Problem details: From the records below, copy each line that has the word "Completed" in it.
Data START
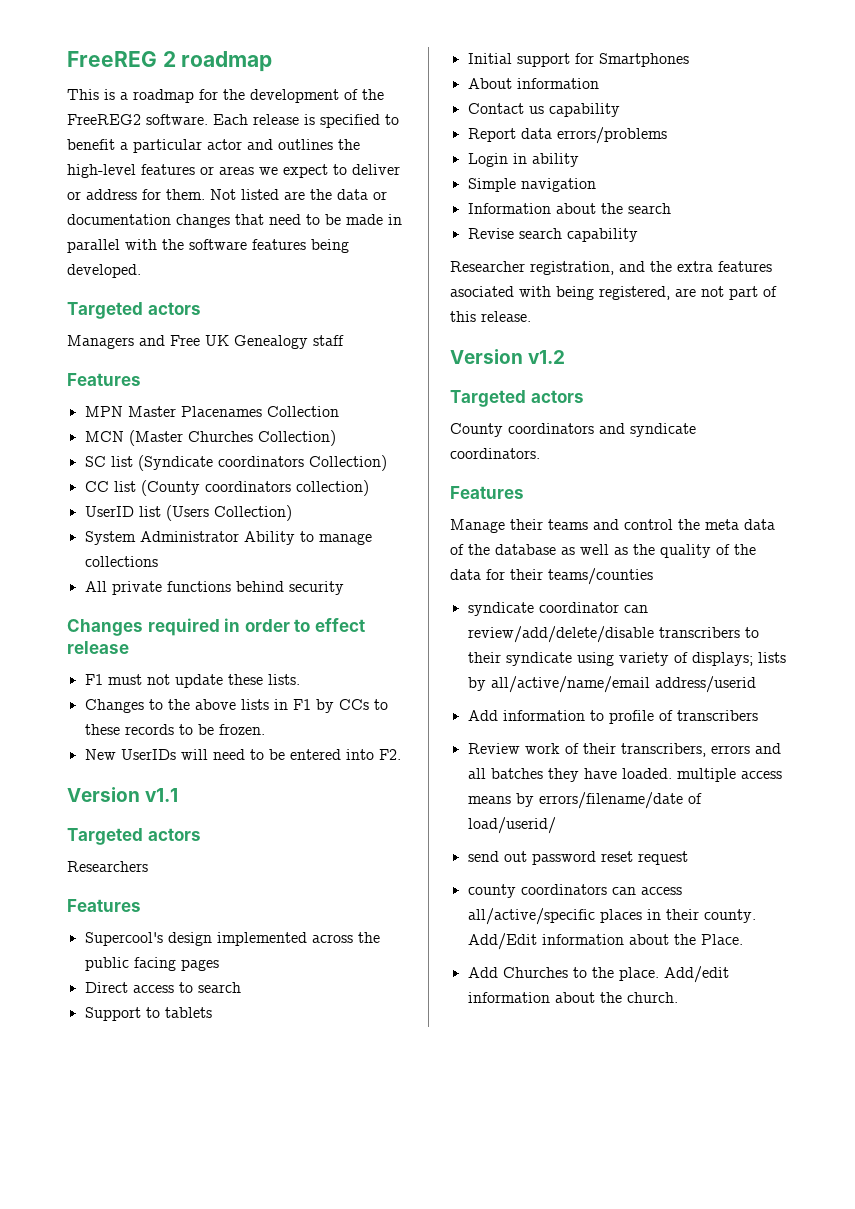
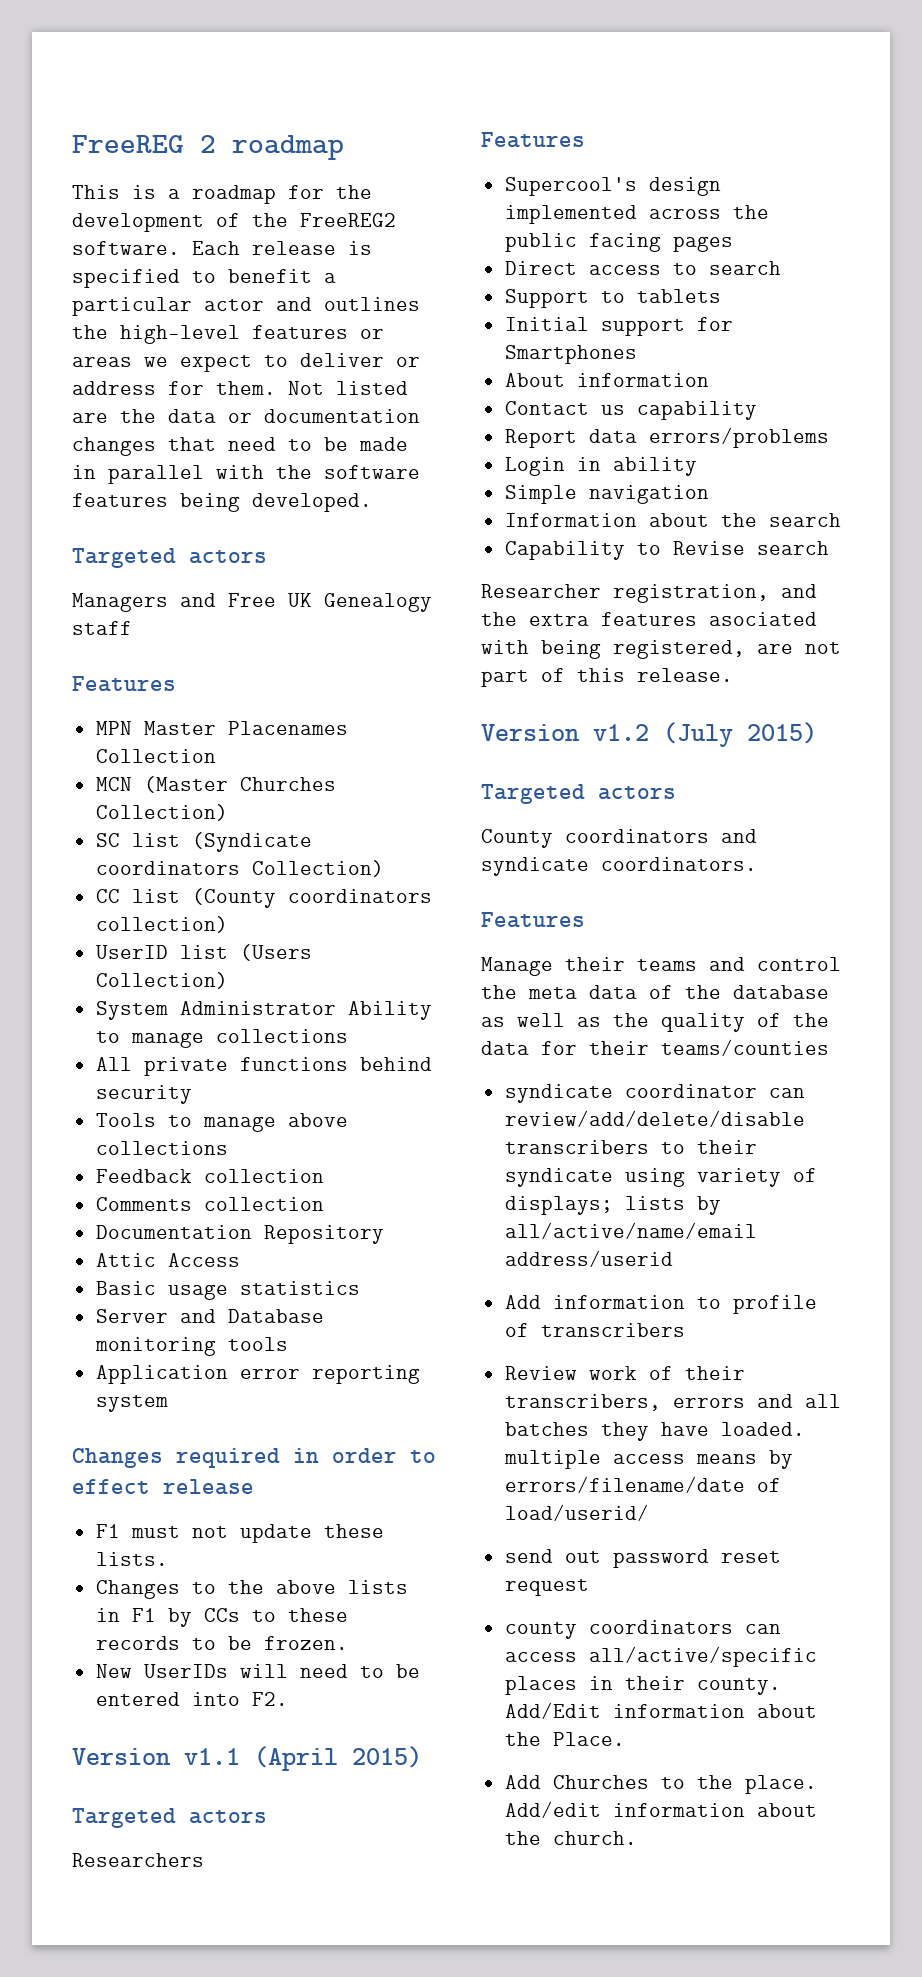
(344, 588) none -> [95,1113,348,1132] [95,1141,228,1155] [95,1169,324,1183] [95,1197,324,1211] [95,1225,384,1244] [95,1253,240,1267] [95,1281,360,1300] [95,1309,324,1323] [94,1337,288,1356] [95,1365,420,1384] [95,1395,168,1412] // Tools to manage above collections // Feedback collection // Comments collection // Documentation Repository // Attic Access // Basic usage statistics // Server and Database monitoring tools // Application error reporting system
(179, 795) none -> [254,1746,422,1771] (April 2015)
(671, 208) none -> [504,541,661,560] Capability to
[566,228,638,242] capability -> (829, 548) none
(566, 357) none -> [663,722,817,747] (July 2015)

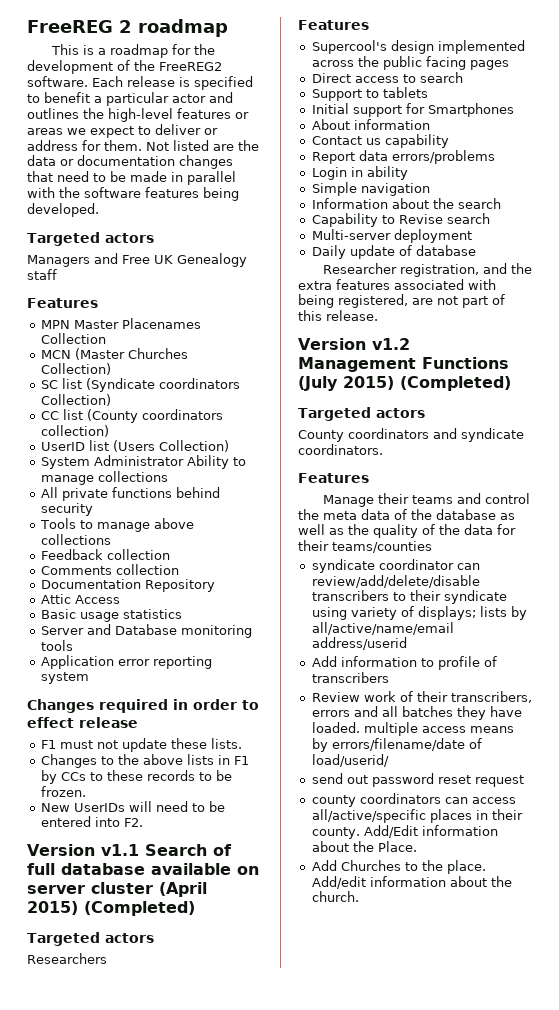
(240, 1756) none -> [144,844,232,856] [27,863,259,875] [27,882,153,894] Search of full database available on server cluster
(422, 1757) none -> [84,901,195,916] (Completed)
(829, 548) none -> [311,229,472,243] [311,245,476,259] // Multi-server deployment // Daily update of database
[709,612,817,626] asociated -> [394,279,464,290] associated
(649, 732) none -> [298,357,509,372] Management Functions
(817, 733) none -> [400,376,511,391] (Completed)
Data END
Solved problem:
(422, 1757) none -> [84,901,195,916] (Completed)
(817, 733) none -> [400,376,511,391] (Completed)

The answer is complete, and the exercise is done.